1 These questions have been at the core of the documentation and digital archiving project of CoronAsur (https://ari.nus.edu.sg/coronasur-home/), the Asia-focused research blog on religion and COVID-19 curated and edited by the guest-editors of this thematic issue, and colleagues at the Asia Research Institute in Singapore, particularly Dr. Emily Hertzman, Dr. Erica Larson and Dr. Show Ying Ruo. These questions are also at the heart of a forthcoming volume titled CoronAsur: Asian Religions in the Covidian Age (UHP, forthcoming). Furthermore, we have discussed these issues extensively during a workshop on ‘Religion and the COVID-19 pandemic: Mediating presence and distance.’ After two weeks of asynchronous online discussions, the workshop culminated with two days of live panel discussions with sixteen participants. The editors of this Issue convened that workshop with the generous support of a collaborative seed grant for the research project ‘Religion Going Viral: Pandemic Transformation and Ritual Innovations in Asia’ offered by the Asia Research Institute, National University of Singapore, and the Yap Kim Hao Memorial Fund for the Study of Religion at Yale-NUS College (PIs: Carola Lorea and Neena Mahadev).
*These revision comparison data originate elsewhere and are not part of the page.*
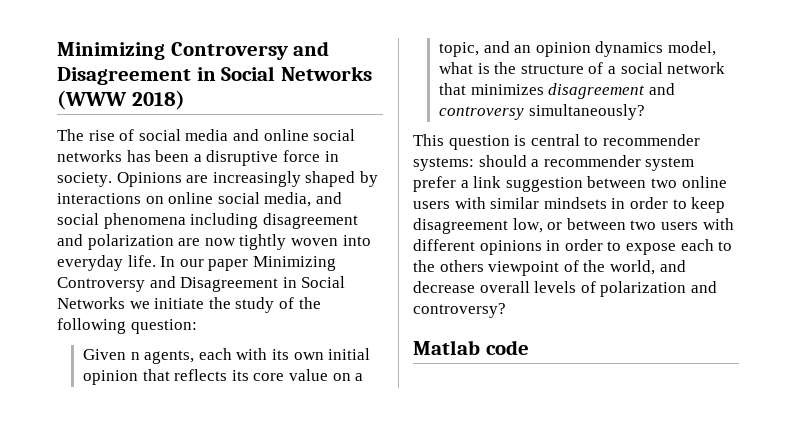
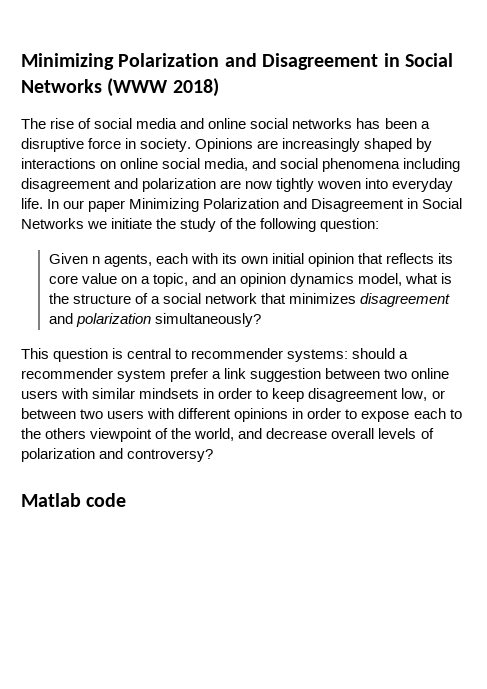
[57,42,288,60] Minimizing Controversy -> [21,53,220,70] Minimizing Polarization
[57,277,145,292] Controversy -> [203,198,280,209] Polarization
[439,106,525,120] controversy -> [75,313,151,327] polarization

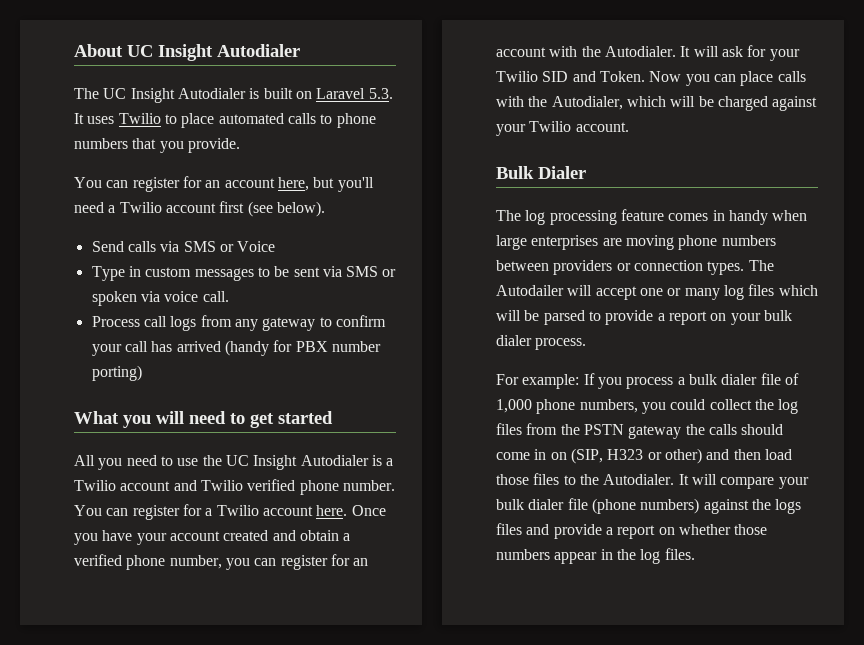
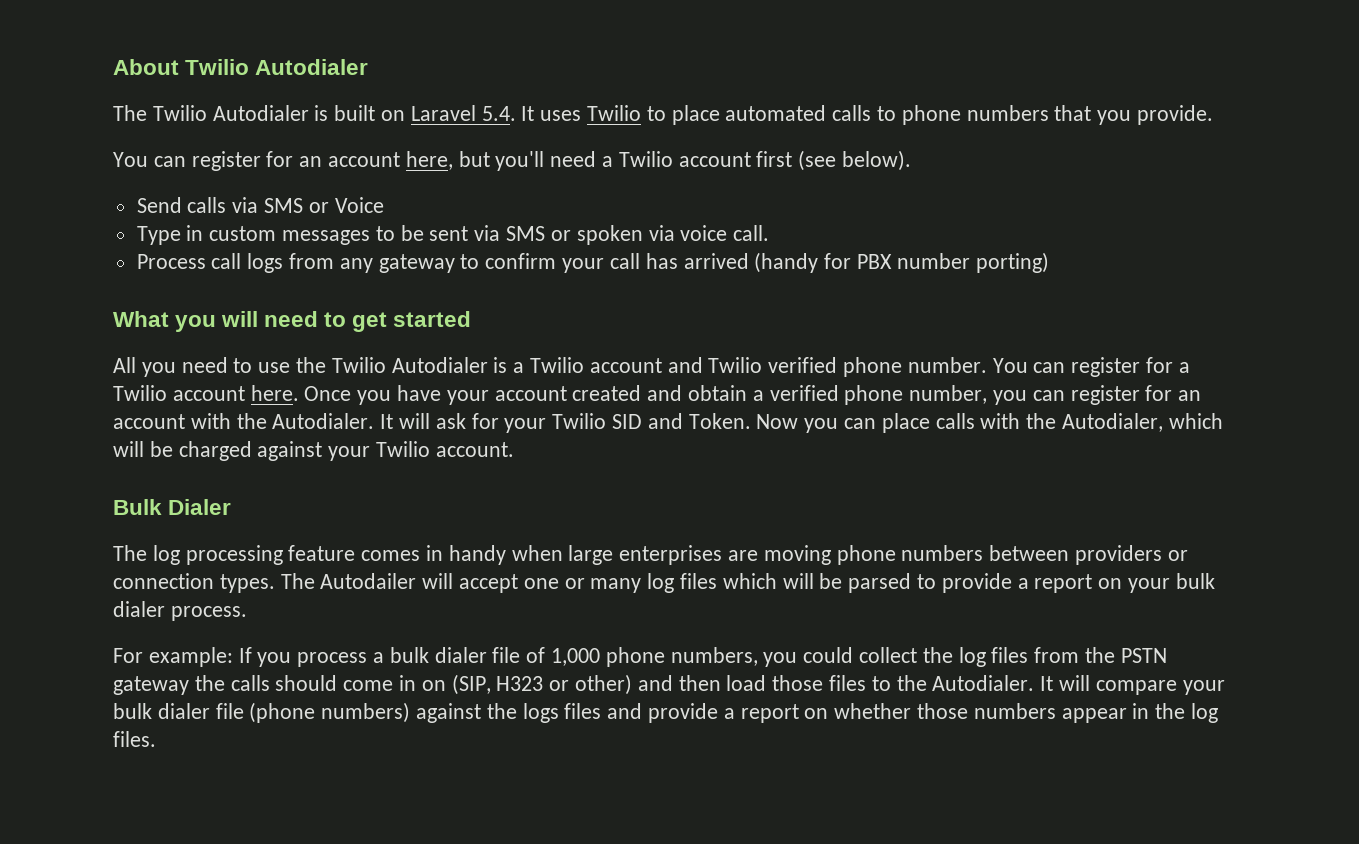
[127,44,213,61] UC Insight -> [185,59,250,75] Twilio
[103,88,175,103] UC Insight -> [152,105,207,121] Twilio
[368,88,393,99] 5.3. -> [481,106,516,121] 5.4.
[225,455,298,470] UC Insight -> [331,357,386,373] Twilio

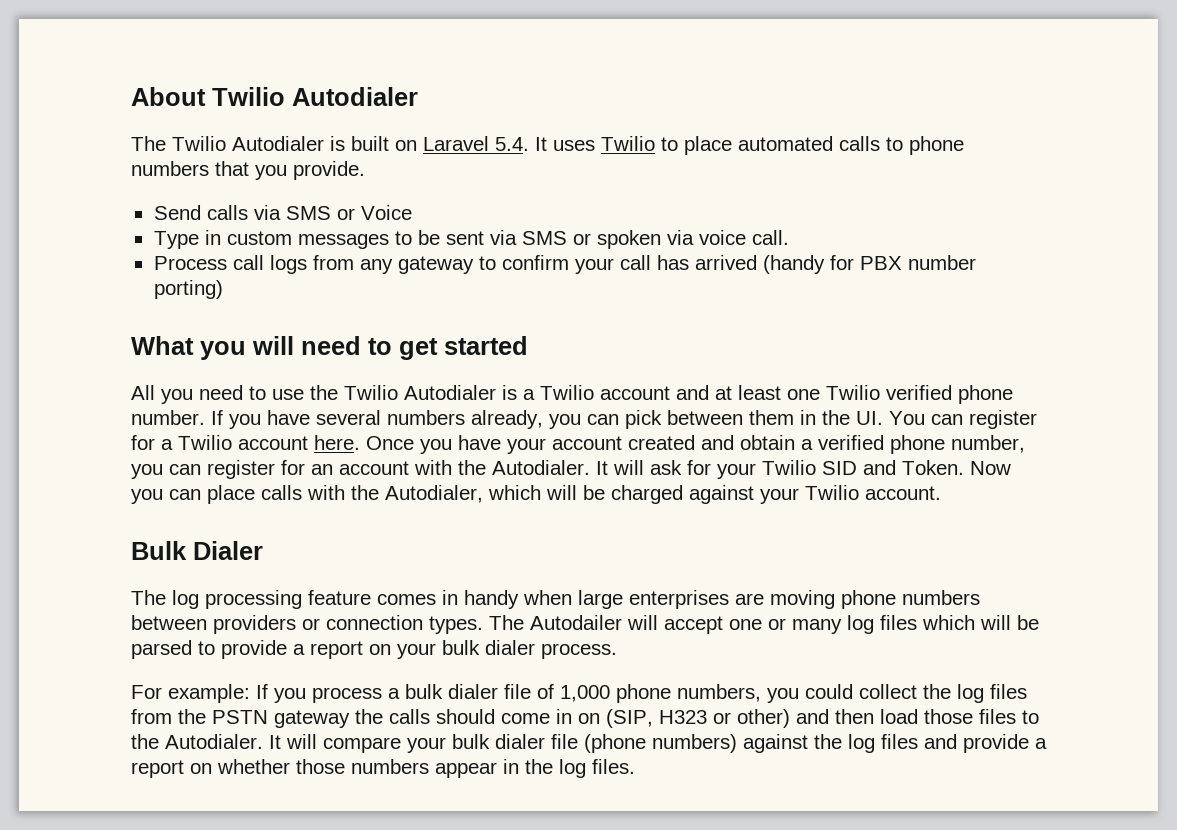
[113,150,912,171] // You can register for an account here, but you'll need a Twilio account first (see below). -> (365, 170) none
(703, 365) none -> [715,385,820,400] at least one
(987, 365) none -> [211,410,883,429] If you have several numbers already, you can pick between them in the UI.
[522,703,559,723] logs -> [848,734,875,753] log

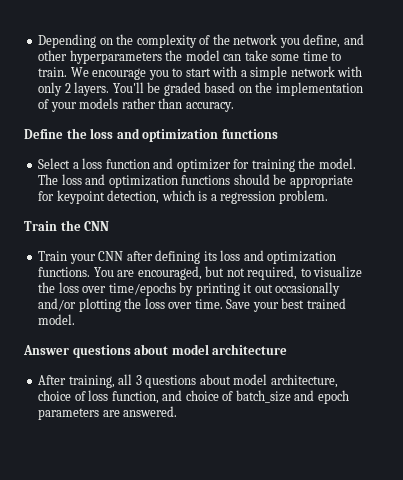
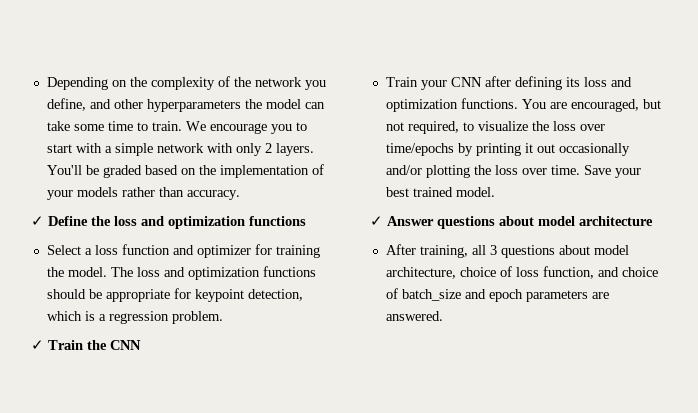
(234, 107) none -> [31,216,44,226] ✓
(328, 197) none -> [31,340,44,350] ✓
(76, 319) none -> [370,216,383,226] ✓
2 With the phrase ‘receptive cosmologies’, Lorea, Lang, Hertzman, and Larson analyze the various ways in which Asian communities have mobilized familiar repertoires of religious stories, myths, and symbols to cope with and counter the Covid pandemic. They demonstrate that cosmologies and religious narratives can serve as frames to understand the self and the world in times of uncertainties. Religious communities have drawn on pre-existing techniques, narratives and knowledge to make sense of the pandemic and to fight against, or co-exist with the viral disease. Numerous and diverse expiatory, apotropaic, expulsive, protective, salvific, and healing rituals of diverse religious communities provide telling examples of how these repertoires are crucial in understanding and confronting the pandemic, even if the pandemic is not necessarily perceived in line with previous disasters. See Lorea et al. (Citationforthcoming).

3 Performed physically on site and live-streamed or uploaded for remote online participation. This term was used by Singapore’s City Harvest Church in relation to the live-streaming and uploading of church services on their website (www.chc.org.sg/onsite/).